### Task instructions
Exclude the pictures from your copy, and reproduce each entry below verbatim.

[[ Task data open ]]

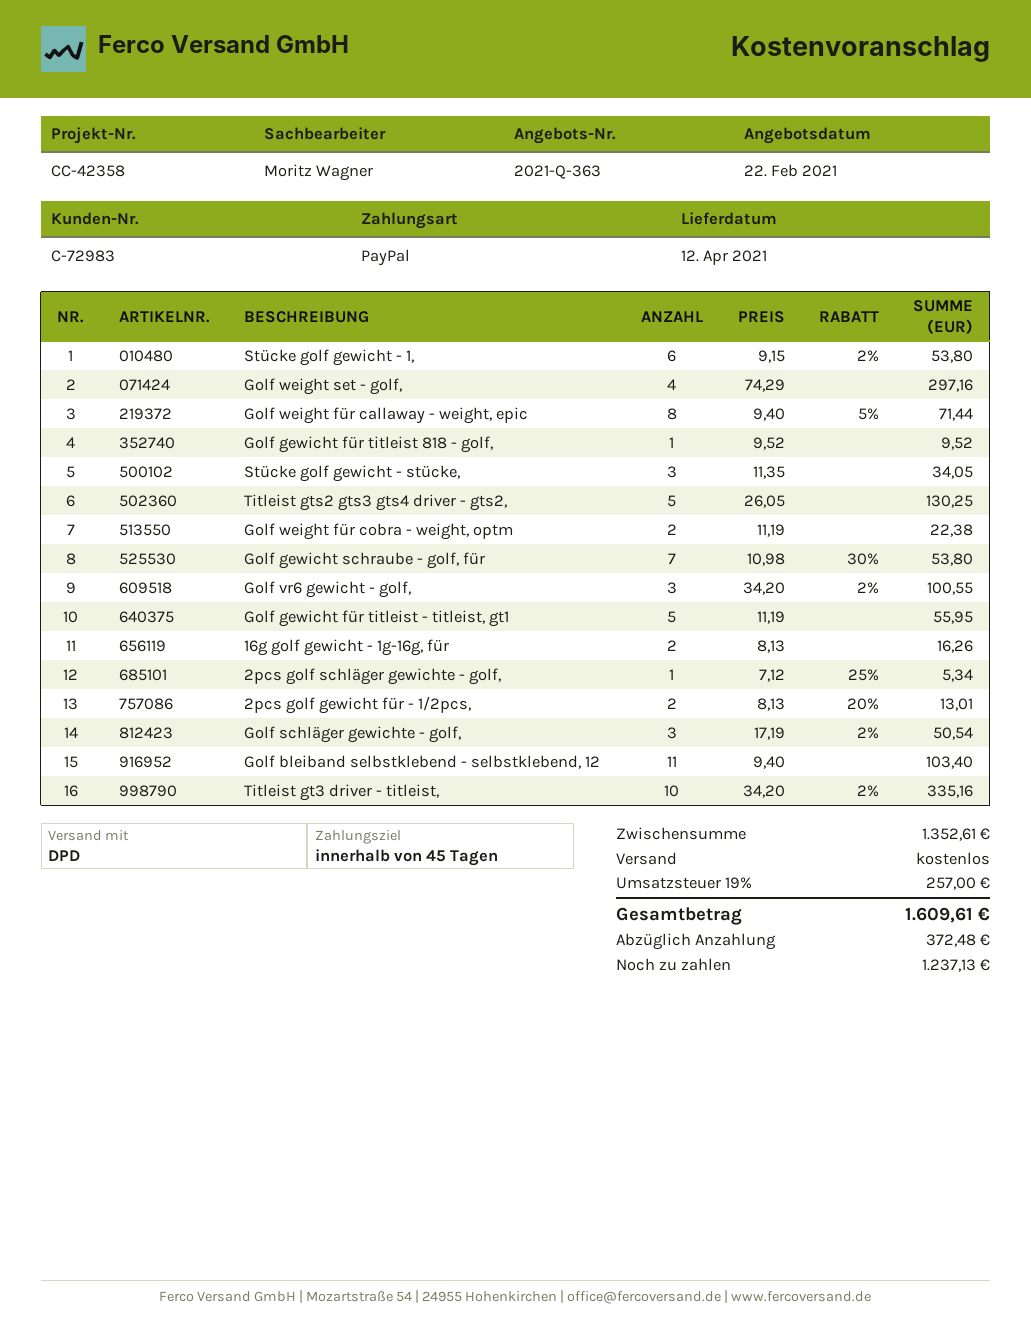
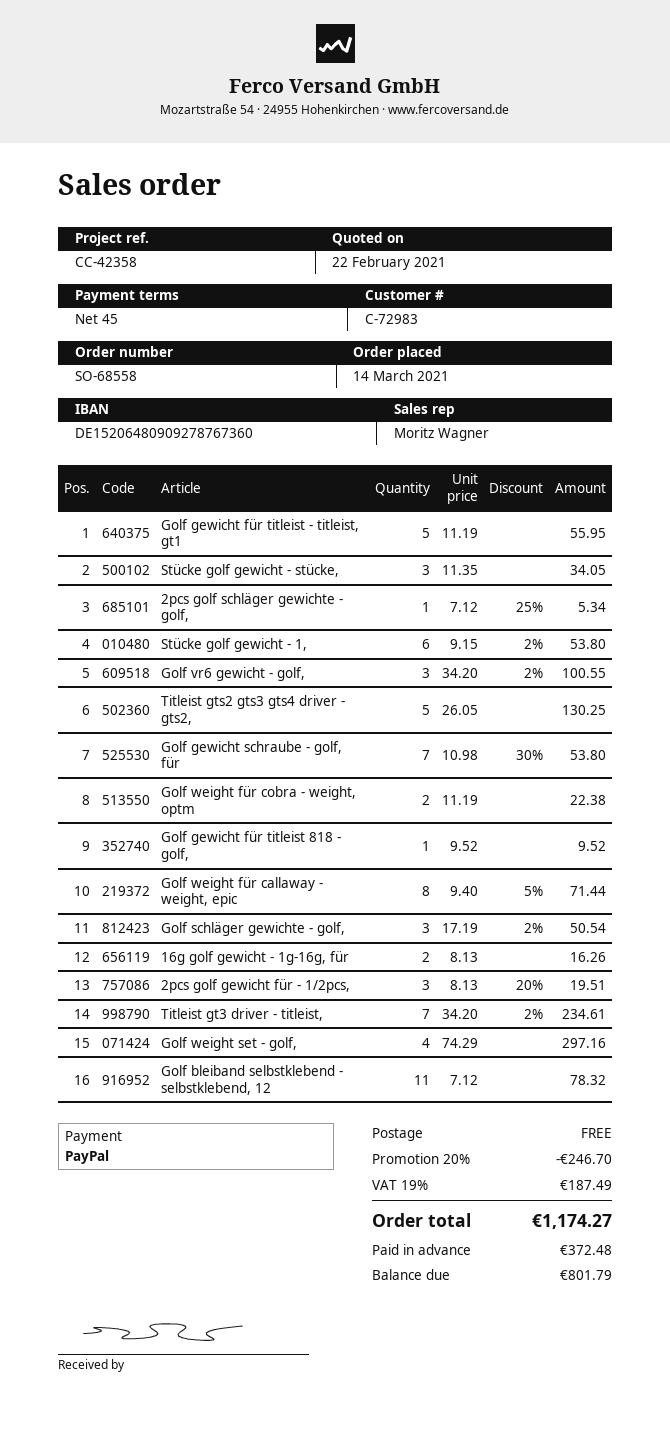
2pcs golf gewicht für - 1/2pcs,: 2 x 8.13 - 20% = 13.01 -> 3 x 8.13 - 20% = 19.51
Golf bleiband selbstklebend - selbstklebend, 12: 11 x 9.40 = 103.40 -> 11 x 7.12 = 78.32
Titleist gt3 driver - titleist,: 10 x 34.20 - 2% = 335.16 -> 7 x 34.20 - 2% = 234.61
discount: none -> 20% = 246.70
tax: 19% = 257.00 -> 19% = 187.49
total: 1609.61 -> 1174.27
balance: 1237.13 -> 801.79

[[ Task data closed ]]

### Expected answer
2pcs golf gewicht für - 1/2pcs,: 2 x 8.13 - 20% = 13.01 -> 3 x 8.13 - 20% = 19.51
Golf bleiband selbstklebend - selbstklebend, 12: 11 x 9.40 = 103.40 -> 11 x 7.12 = 78.32
Titleist gt3 driver - titleist,: 10 x 34.20 - 2% = 335.16 -> 7 x 34.20 - 2% = 234.61
discount: none -> 20% = 246.70
tax: 19% = 257.00 -> 19% = 187.49
total: 1609.61 -> 1174.27
balance: 1237.13 -> 801.79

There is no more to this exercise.